You are right here but how it's different from current situation with
buffered vs not buffered output?
I don't see any connection of the above with unbuffered output?
Calculation of status code is done in
setup phase then if you have not buffered output stream and something
bad occurs during actual processing (so exception is thrown) you are
going to have a real trobule - broken resposne.
That is the price you are prepared to pay if you *HAVE TO* have unbuffered
output. An alternative to unbuffered output usually is a (almost guaranteed)
OutOfMemoryError. What would you pick -- OOME in 99% of requests or broken
response in 0.01% of requests?
I guess the same applies to the current situation. For most of the time,
simple handling of HEAD method will just work, in more sophisticated
scenarios it's up to developer to handle all the cases.

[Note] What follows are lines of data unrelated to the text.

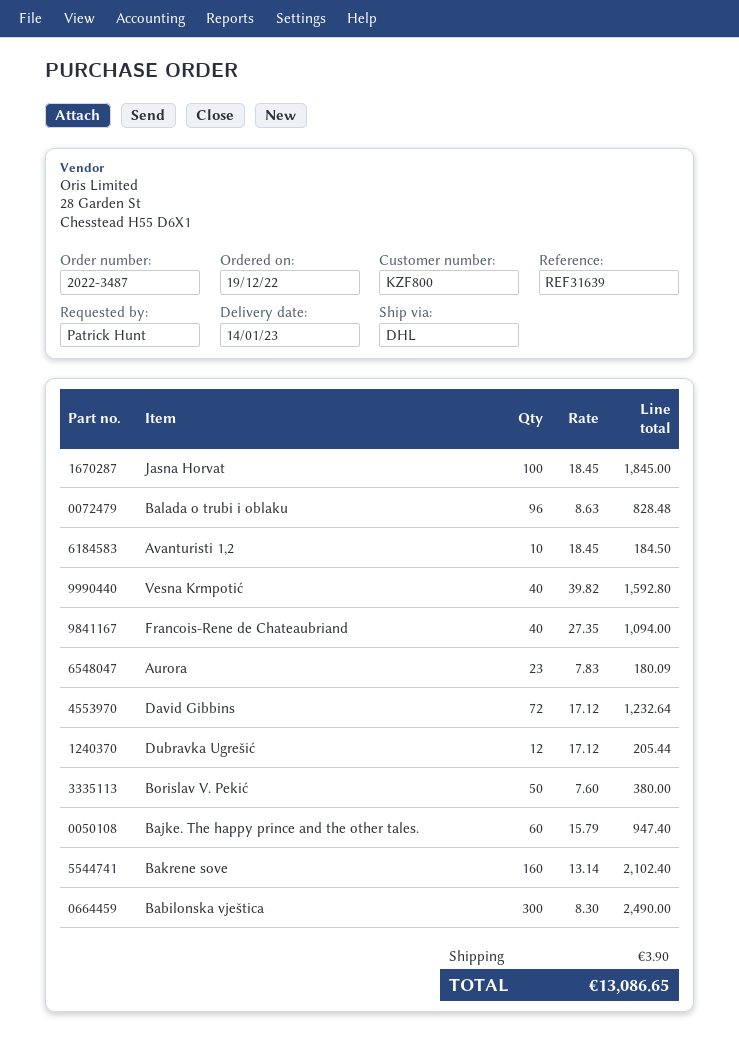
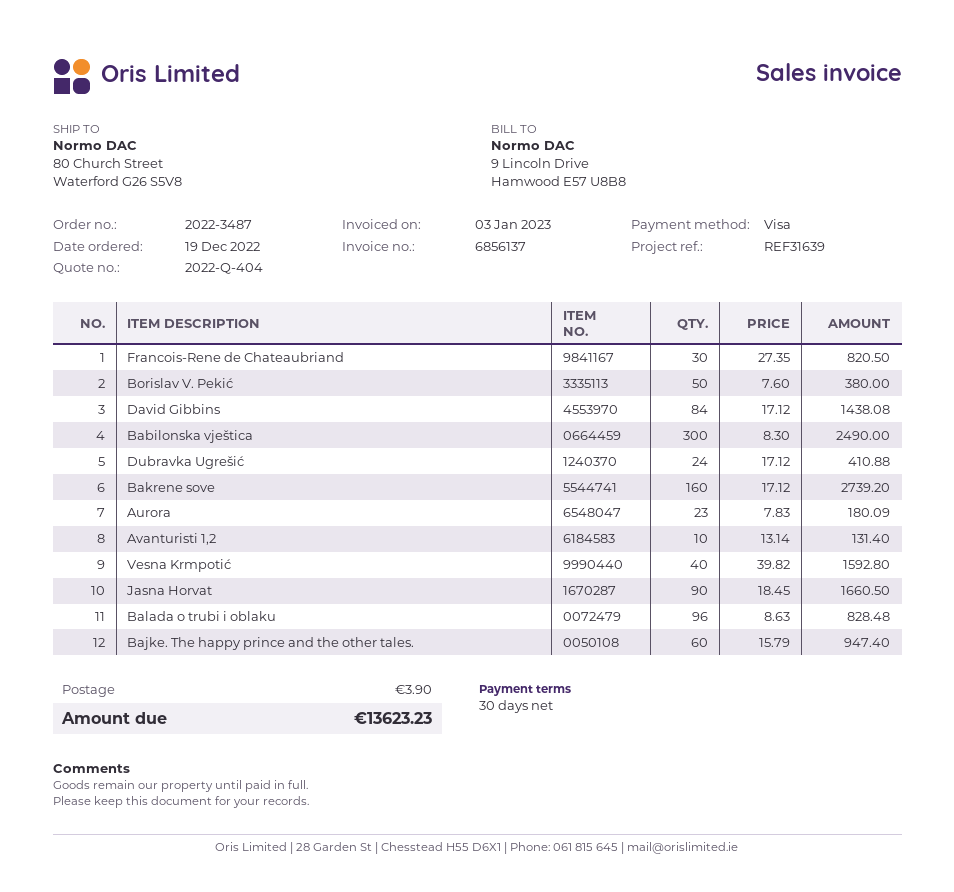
Jasna Horvat: 100 x 18.45 = 1845.00 -> 90 x 18.45 = 1660.50
Avanturisti 1,2: 10 x 18.45 = 184.50 -> 10 x 13.14 = 131.40
Francois-Rene de Chateaubriand: 40 x 27.35 = 1094.00 -> 30 x 27.35 = 820.50
David Gibbins: 72 x 17.12 = 1232.64 -> 84 x 17.12 = 1438.08
Dubravka Ugrešić: 12 x 17.12 = 205.44 -> 24 x 17.12 = 410.88
Bakrene sove: 160 x 13.14 = 2102.40 -> 160 x 17.12 = 2739.20
total: 13086.65 -> 13623.23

You probably missed the point in the first paragraph you quoted. That's what I
said -- Cocoon should handle HEAD requests, automatically, for external HEAD
requests.
However, that should not be done in the context of services *creating internal*
HEAD requests while original HTTP request was something different -- that would
break any program, even specifically written for such quirks. This is described
in 2nd and 3rd paragraph you quoted.
I'm not in favor of any solution because all of them have shortcomings.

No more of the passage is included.